■ What you will do
From the line that contains "adicional de Andy" to the final line of the entries, return every line exactly and leave out all others.

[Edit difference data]
===
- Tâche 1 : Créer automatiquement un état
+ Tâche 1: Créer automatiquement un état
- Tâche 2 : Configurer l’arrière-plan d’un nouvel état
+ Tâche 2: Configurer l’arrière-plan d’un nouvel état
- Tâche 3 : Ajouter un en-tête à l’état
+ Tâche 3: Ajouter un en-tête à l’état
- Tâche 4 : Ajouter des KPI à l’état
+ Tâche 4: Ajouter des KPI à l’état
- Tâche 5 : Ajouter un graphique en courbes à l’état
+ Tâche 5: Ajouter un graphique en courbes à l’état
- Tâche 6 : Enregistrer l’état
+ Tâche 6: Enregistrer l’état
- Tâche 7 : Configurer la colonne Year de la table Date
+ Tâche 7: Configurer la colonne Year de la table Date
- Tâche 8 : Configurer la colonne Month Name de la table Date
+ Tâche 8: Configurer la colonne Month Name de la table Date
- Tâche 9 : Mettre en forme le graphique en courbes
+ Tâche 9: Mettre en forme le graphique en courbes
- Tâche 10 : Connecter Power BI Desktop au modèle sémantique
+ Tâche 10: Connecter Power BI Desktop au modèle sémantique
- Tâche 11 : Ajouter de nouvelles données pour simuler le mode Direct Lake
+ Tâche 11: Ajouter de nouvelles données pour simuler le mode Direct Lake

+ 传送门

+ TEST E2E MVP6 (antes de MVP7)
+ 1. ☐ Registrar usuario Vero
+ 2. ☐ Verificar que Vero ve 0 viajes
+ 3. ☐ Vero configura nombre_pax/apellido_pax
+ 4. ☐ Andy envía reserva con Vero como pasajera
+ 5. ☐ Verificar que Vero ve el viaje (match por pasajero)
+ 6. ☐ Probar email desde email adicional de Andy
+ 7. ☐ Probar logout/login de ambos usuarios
===
■ Response to the task
+ 6. ☐ Probar email desde email adicional de Andy
+ 7. ☐ Probar logout/login de ambos usuarios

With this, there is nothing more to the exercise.